Troubleshooting EMC Ionix (SMARTS) – Part 1

Recently I went to a client to help them understand their current state of Enterprise Management. They leveraged EMC’s Ionix (aka SMARTS) for server, network, and storage monitoring. As usual in any IT enterprise, the guy who implemented left the company, and the newcomer was still ramping up. Additionally, they were experiencing high latency/poor user performance on their Service Assurance Manager (SAM) Global Console.

In the next series of blogs, I hope to shed some light into the approach for identifying (and correcting) bottlenecks in your Ionix infrastructure. Things like:
-Resource sizing
-Domain Manager performance
-Adapter issues
-Escalation Policies
-SAM Subscription “surge” issues
-Out of date/Incompatible software versions
-Underlying O/S Issues

What’s interesting about Ionix is not only the amount of intelligence behind it, but also the intelligence necessary to understand all of the interconnections and dependencies.

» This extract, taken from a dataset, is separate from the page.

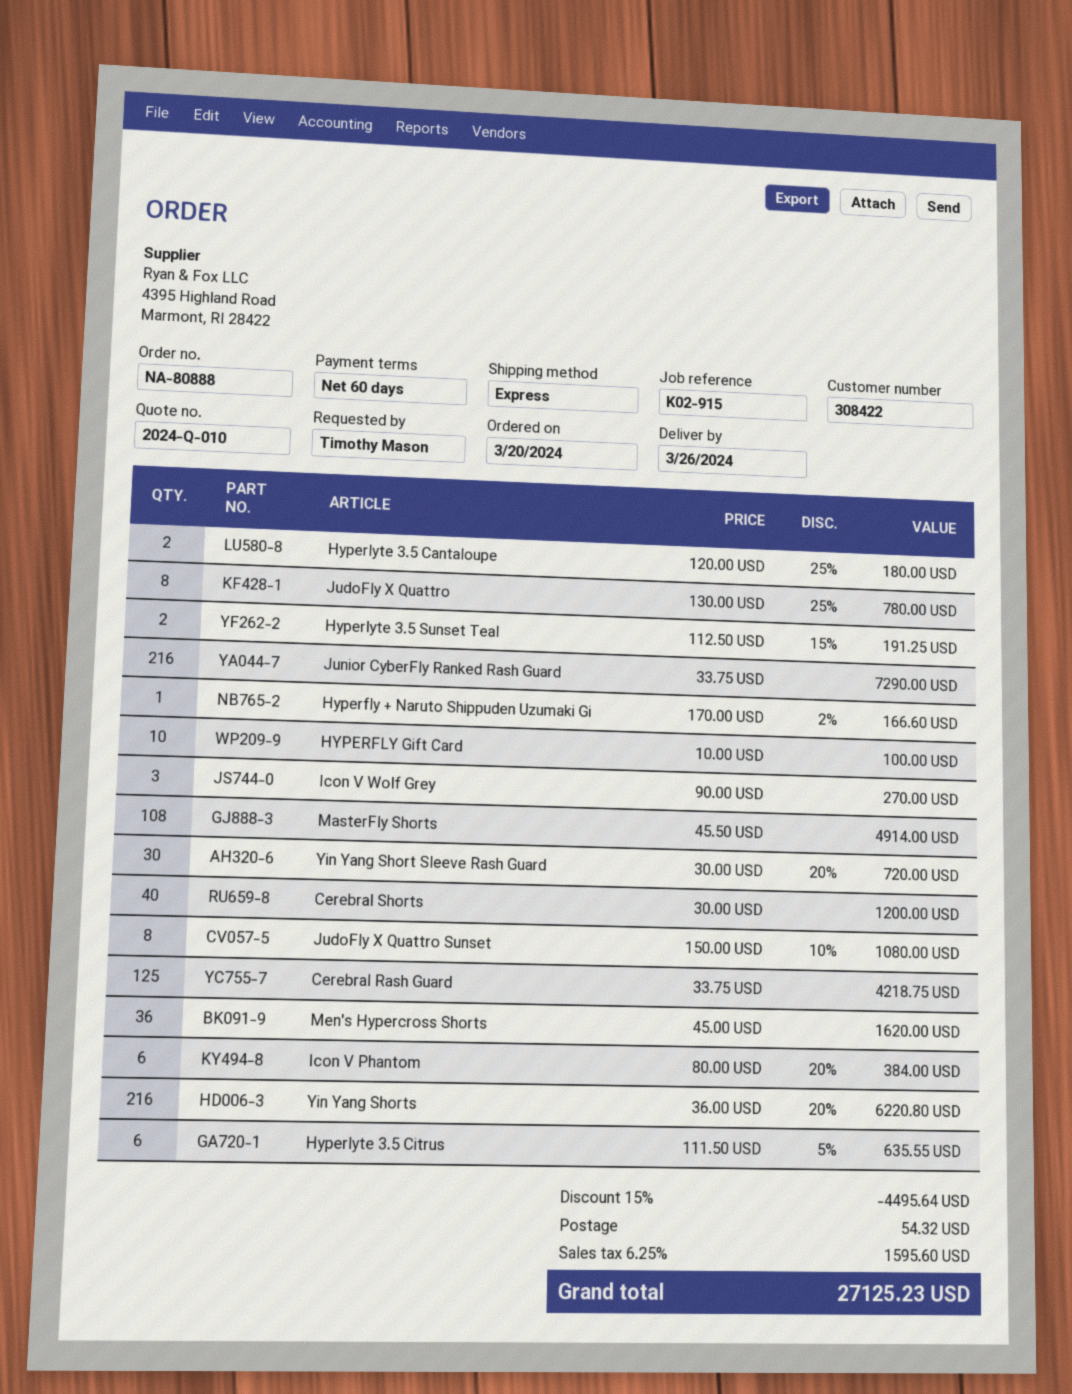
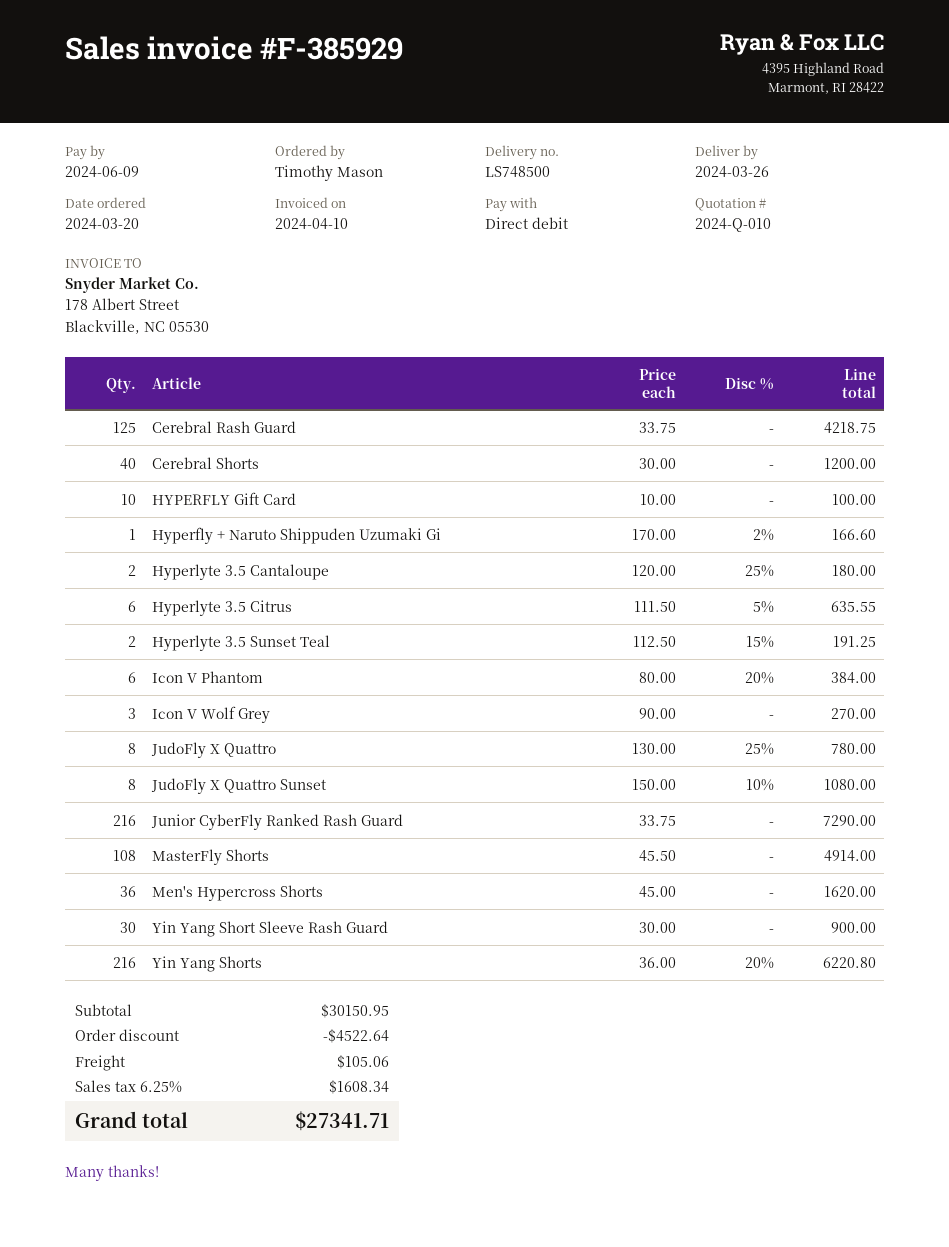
Yin Yang Short Sleeve Rash Guard: 30 x 30.00 - 20% = 720.00 -> 30 x 30.00 = 900.00
discount: 4495.64 -> 4522.64
shipping: 54.32 -> 105.06
tax: 6.25% = 1595.60 -> 6.25% = 1608.34
total: 27125.23 -> 27341.71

This particular client had various components of Ionix (SAM, BIM, Dashboard, ICIP, Adapters) which needed to be tested, assessed, and reported back for future remediation.

The first step I usually take is to understand the Ionix infrastructure deployment:
-Where/what are the brokers?
-What domains are registered/what domains are not registered but exist out there?
-Where/what are the FlexLM license managers?
-Are all components registering as alive, or dead?
-Are the underlying O/Ss healthy?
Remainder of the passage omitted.